▶ [Task material]
════
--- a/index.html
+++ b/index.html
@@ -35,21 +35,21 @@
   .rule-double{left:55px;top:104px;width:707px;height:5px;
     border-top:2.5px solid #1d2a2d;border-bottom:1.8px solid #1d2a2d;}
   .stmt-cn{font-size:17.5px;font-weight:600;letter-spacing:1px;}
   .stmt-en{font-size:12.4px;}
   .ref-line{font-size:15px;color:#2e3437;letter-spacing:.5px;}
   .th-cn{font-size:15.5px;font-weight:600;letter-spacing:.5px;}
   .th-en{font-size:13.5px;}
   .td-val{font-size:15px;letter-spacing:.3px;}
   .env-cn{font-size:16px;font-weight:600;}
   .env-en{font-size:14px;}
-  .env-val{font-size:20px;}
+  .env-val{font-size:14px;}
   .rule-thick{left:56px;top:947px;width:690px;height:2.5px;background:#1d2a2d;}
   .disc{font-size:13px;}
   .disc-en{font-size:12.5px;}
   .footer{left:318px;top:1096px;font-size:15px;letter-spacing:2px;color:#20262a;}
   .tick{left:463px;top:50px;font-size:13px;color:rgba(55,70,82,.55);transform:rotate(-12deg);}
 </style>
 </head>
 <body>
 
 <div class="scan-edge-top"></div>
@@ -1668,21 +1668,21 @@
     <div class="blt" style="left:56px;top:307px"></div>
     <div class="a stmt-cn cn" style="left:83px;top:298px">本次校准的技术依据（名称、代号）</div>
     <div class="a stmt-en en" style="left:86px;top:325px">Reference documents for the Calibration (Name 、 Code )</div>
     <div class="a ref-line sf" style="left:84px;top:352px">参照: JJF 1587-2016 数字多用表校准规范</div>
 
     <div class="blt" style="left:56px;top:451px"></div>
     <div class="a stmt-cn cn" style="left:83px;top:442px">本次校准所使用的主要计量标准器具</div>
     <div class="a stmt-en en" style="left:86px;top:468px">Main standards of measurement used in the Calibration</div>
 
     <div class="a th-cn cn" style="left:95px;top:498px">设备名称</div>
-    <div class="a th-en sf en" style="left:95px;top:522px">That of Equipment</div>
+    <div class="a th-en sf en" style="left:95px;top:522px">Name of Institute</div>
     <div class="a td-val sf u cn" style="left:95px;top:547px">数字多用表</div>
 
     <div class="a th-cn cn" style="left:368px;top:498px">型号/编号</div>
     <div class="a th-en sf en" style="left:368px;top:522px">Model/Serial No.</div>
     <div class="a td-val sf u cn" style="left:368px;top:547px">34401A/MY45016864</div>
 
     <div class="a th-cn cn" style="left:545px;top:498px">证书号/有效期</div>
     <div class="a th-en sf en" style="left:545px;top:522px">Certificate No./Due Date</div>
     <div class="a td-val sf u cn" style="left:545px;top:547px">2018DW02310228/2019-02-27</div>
════
▶ [Description of the task] Among the entries above, count every line containing the string "spacing". Your reply must be that number alone.

▶ [Written solution] 5